**** Materials provided
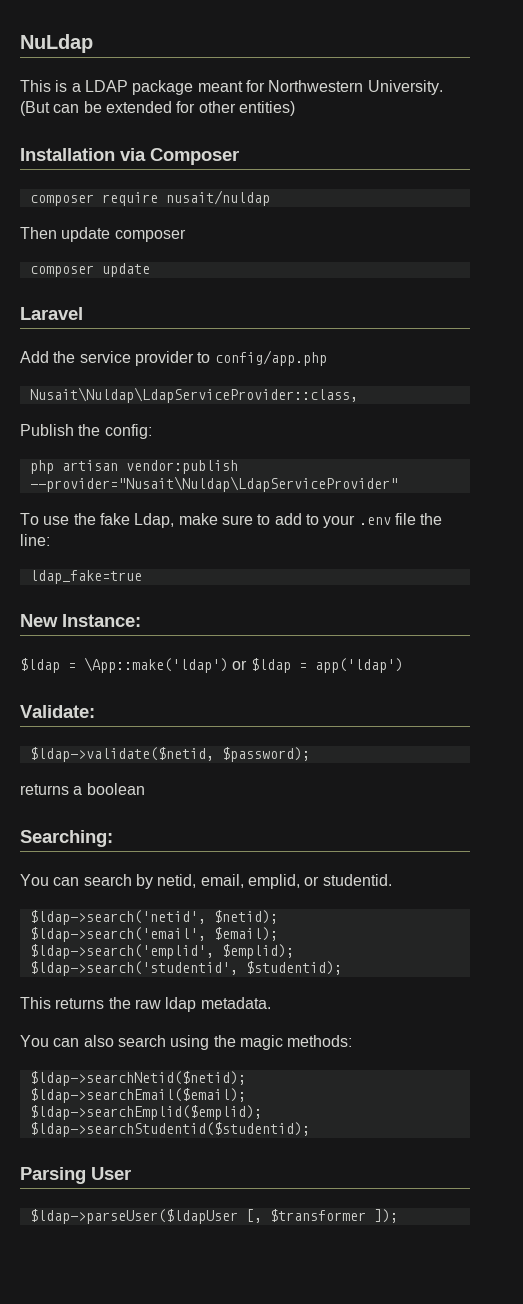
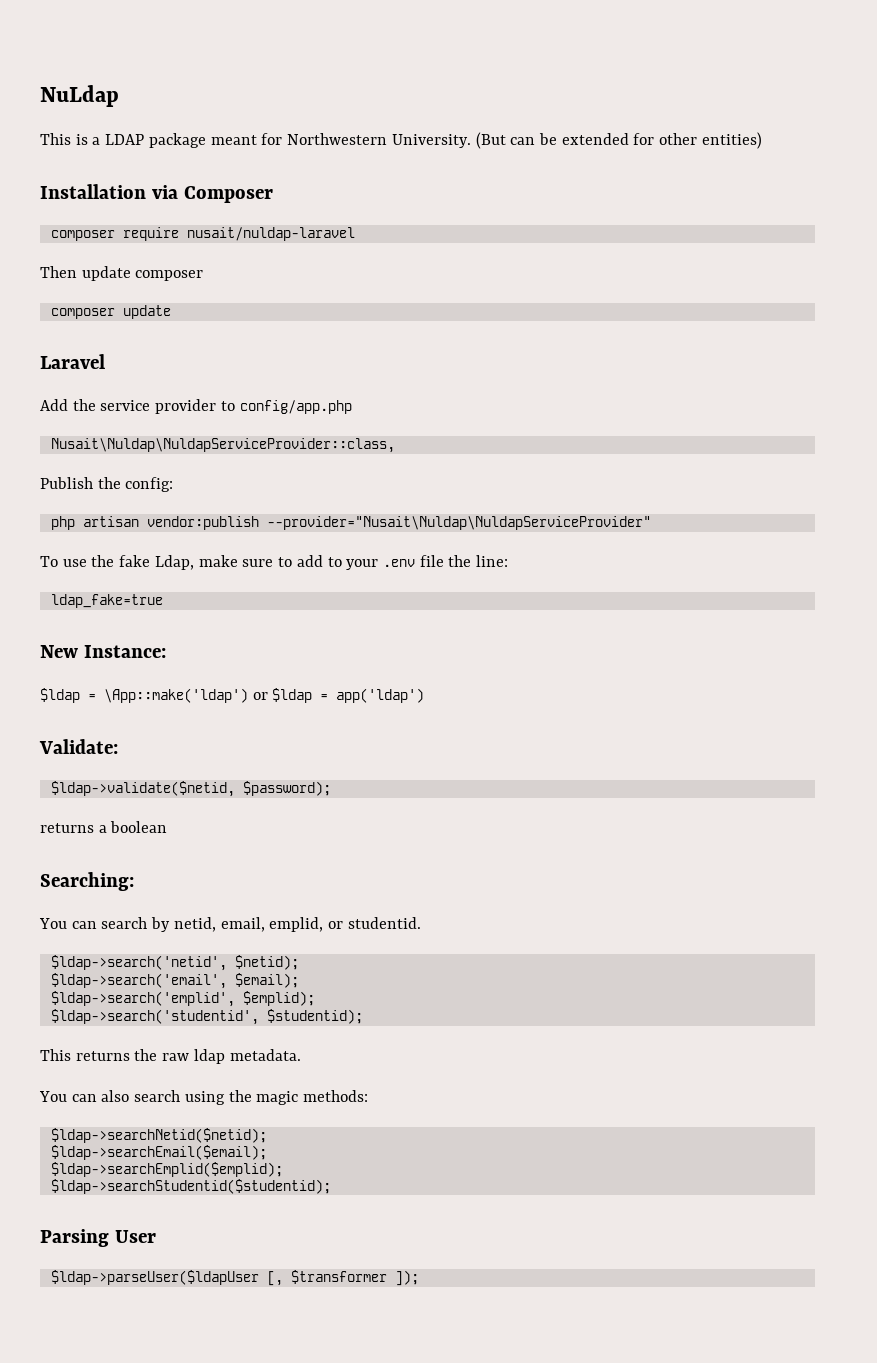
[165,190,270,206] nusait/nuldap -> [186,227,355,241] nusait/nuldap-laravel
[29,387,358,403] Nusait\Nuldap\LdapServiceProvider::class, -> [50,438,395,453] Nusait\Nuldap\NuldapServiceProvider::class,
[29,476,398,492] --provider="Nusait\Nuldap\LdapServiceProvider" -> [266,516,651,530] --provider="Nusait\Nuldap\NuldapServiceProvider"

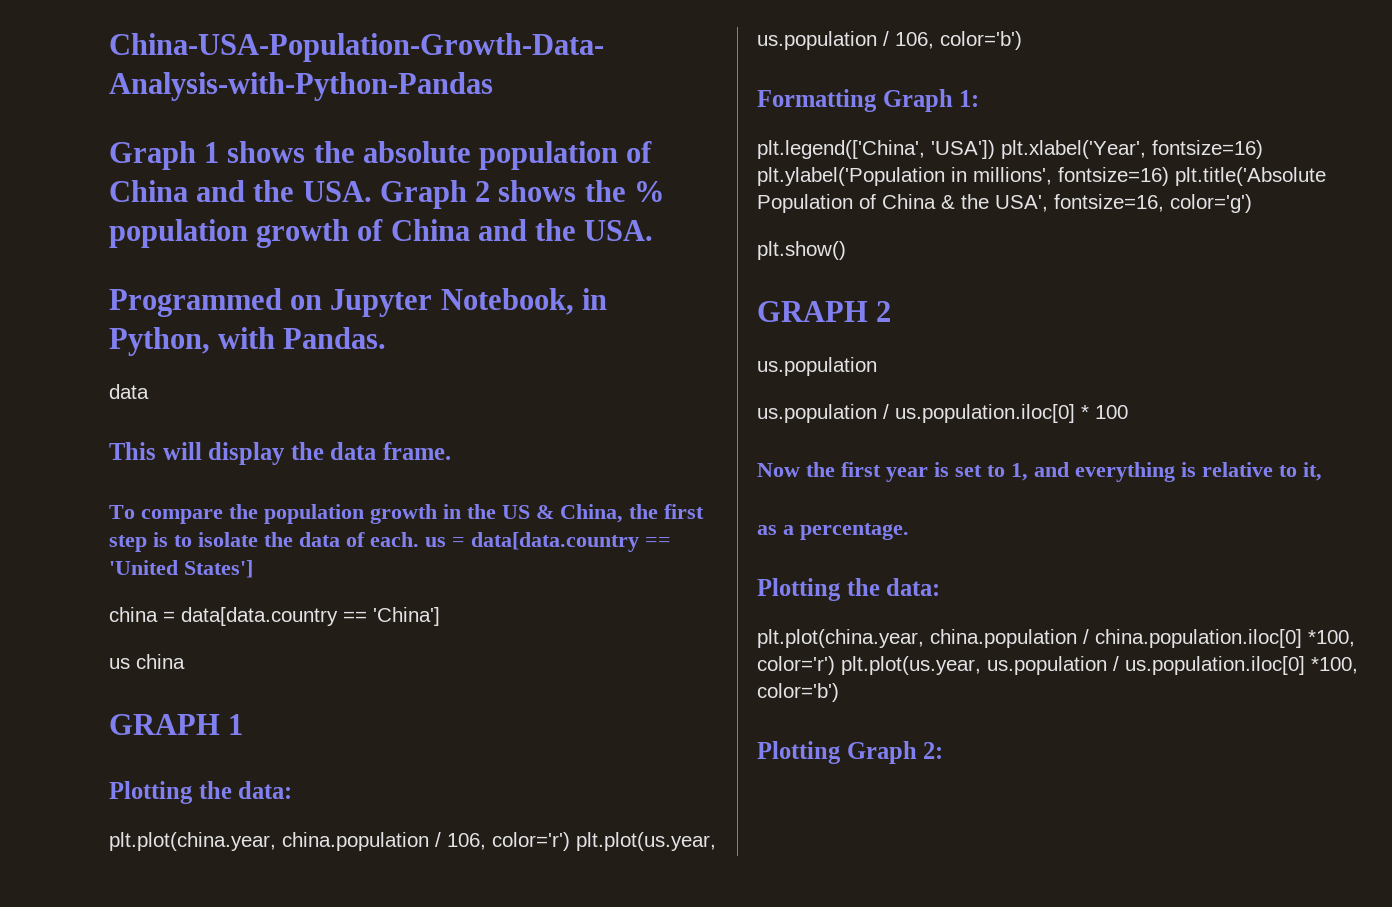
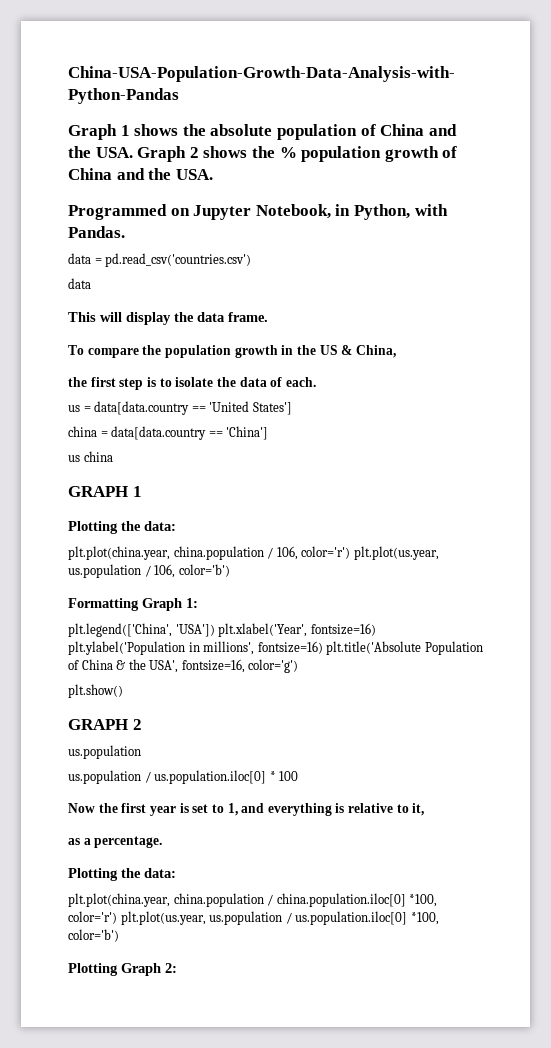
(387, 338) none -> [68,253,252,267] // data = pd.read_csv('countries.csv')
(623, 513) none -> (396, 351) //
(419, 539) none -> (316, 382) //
********
**** Materials provided
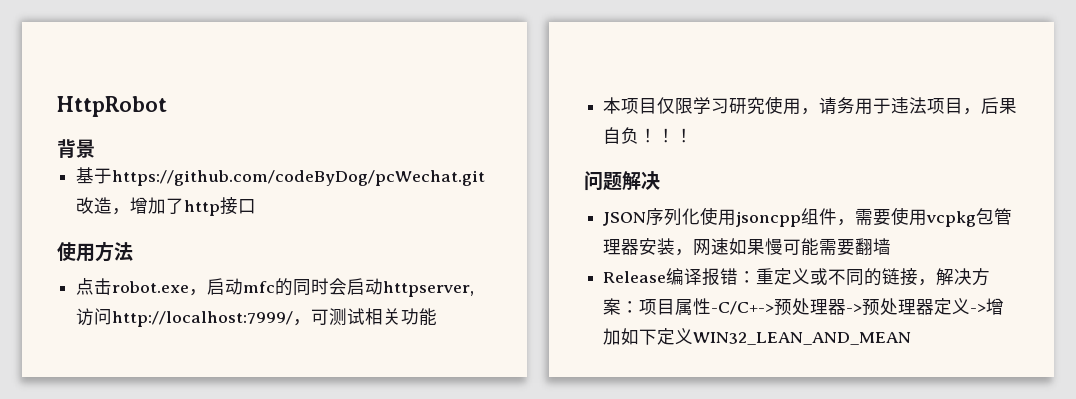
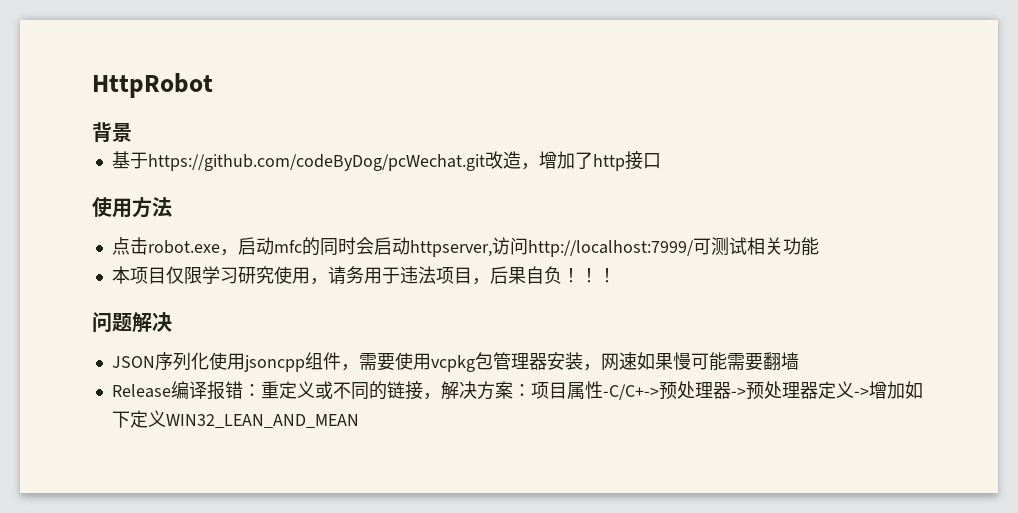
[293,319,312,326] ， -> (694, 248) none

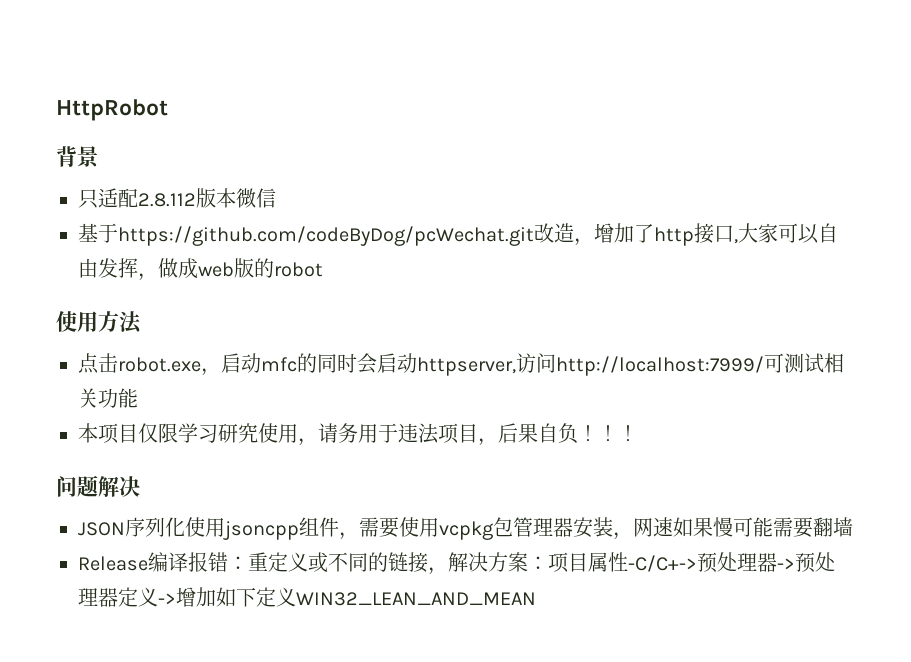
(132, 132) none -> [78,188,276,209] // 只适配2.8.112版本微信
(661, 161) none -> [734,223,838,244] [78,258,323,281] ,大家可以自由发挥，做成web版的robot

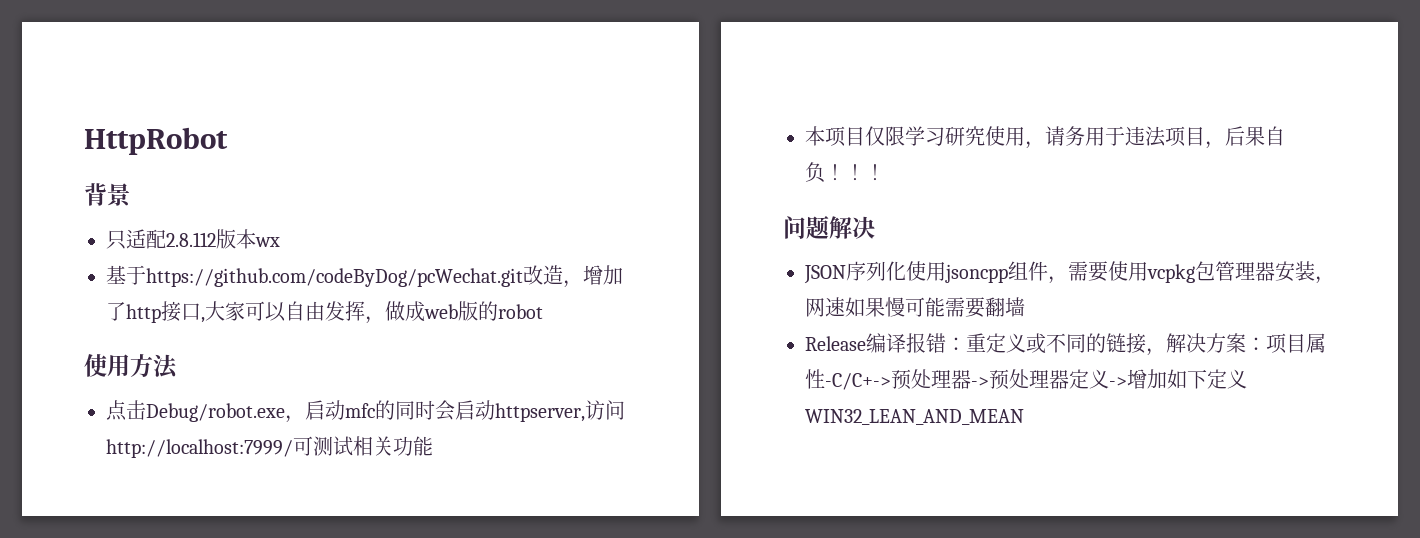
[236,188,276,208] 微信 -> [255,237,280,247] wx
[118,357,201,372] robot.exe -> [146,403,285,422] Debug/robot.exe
********
**** Materials provided
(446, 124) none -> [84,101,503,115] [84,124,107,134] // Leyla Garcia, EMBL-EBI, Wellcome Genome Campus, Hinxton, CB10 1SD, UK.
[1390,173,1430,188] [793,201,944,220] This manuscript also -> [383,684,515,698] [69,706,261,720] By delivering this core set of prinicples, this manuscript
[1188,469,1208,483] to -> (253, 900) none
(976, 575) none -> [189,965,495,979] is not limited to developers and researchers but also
********
_Exercise instructions_: Find the line with "[293,319,312,326] ， -> (694, 248) none" in the entries above. Set down exactly every line from it up to and including the line with "[118,357,201,372] robot.exe ->", images excluded.

_Task result_:
[293,319,312,326] ， -> (694, 248) none

(132, 132) none -> [78,188,276,209] // 只适配2.8.112版本微信
(661, 161) none -> [734,223,838,244] [78,258,323,281] ,大家可以自由发挥，做成web版的robot

[236,188,276,208] 微信 -> [255,237,280,247] wx
[118,357,201,372] robot.exe -> [146,403,285,422] Debug/robot.exe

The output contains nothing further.